▶ **RECORDS TO PROCESS**

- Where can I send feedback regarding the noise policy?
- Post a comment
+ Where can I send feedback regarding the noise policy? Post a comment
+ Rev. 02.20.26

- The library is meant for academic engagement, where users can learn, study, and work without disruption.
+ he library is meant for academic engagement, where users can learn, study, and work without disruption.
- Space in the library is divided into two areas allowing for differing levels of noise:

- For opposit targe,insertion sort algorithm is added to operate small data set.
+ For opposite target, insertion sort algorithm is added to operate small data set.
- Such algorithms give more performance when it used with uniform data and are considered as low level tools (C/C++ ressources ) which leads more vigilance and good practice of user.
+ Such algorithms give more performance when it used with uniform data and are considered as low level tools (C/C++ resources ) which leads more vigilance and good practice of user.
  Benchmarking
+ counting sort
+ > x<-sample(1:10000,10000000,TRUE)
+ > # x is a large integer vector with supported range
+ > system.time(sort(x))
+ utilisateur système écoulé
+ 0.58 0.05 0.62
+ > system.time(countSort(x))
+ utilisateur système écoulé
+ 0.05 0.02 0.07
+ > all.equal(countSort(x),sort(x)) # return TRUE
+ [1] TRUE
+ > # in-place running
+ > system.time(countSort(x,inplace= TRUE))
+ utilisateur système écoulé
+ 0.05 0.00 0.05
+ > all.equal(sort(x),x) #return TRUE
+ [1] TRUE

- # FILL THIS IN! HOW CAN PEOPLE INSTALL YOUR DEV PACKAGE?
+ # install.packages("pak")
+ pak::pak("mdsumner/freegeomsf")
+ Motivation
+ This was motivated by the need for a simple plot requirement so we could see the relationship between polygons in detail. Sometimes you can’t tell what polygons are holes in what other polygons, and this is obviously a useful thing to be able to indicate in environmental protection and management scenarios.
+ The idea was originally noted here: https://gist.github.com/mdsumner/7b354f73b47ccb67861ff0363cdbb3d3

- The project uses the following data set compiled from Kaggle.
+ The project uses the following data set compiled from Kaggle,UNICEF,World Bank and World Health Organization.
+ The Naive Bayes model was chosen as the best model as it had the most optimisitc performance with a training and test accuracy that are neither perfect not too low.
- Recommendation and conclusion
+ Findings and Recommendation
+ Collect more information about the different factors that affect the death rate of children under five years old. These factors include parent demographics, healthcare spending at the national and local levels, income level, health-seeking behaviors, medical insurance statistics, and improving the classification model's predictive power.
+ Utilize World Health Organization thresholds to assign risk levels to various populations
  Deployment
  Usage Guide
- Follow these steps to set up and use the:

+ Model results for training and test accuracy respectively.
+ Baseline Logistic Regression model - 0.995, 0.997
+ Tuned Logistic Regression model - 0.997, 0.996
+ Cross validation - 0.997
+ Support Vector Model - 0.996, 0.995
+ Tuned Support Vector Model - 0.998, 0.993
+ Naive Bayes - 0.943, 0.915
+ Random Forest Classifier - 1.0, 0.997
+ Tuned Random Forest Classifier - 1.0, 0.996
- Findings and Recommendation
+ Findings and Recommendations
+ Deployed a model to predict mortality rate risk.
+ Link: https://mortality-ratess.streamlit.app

▶ **TASK ITEM**
Your output should start at the line containing "- 1.0, 0.997" and stop at the last line of the material, copied exactly, with nothing else.

▶ **SOLUTION FOR THIS EXERCISE**
+ Random Forest Classifier - 1.0, 0.997
+ Tuned Random Forest Classifier - 1.0, 0.996
- Findings and Recommendation
+ Findings and Recommendations
+ Deployed a model to predict mortality rate risk.
+ Link: https://mortality-ratess.streamlit.app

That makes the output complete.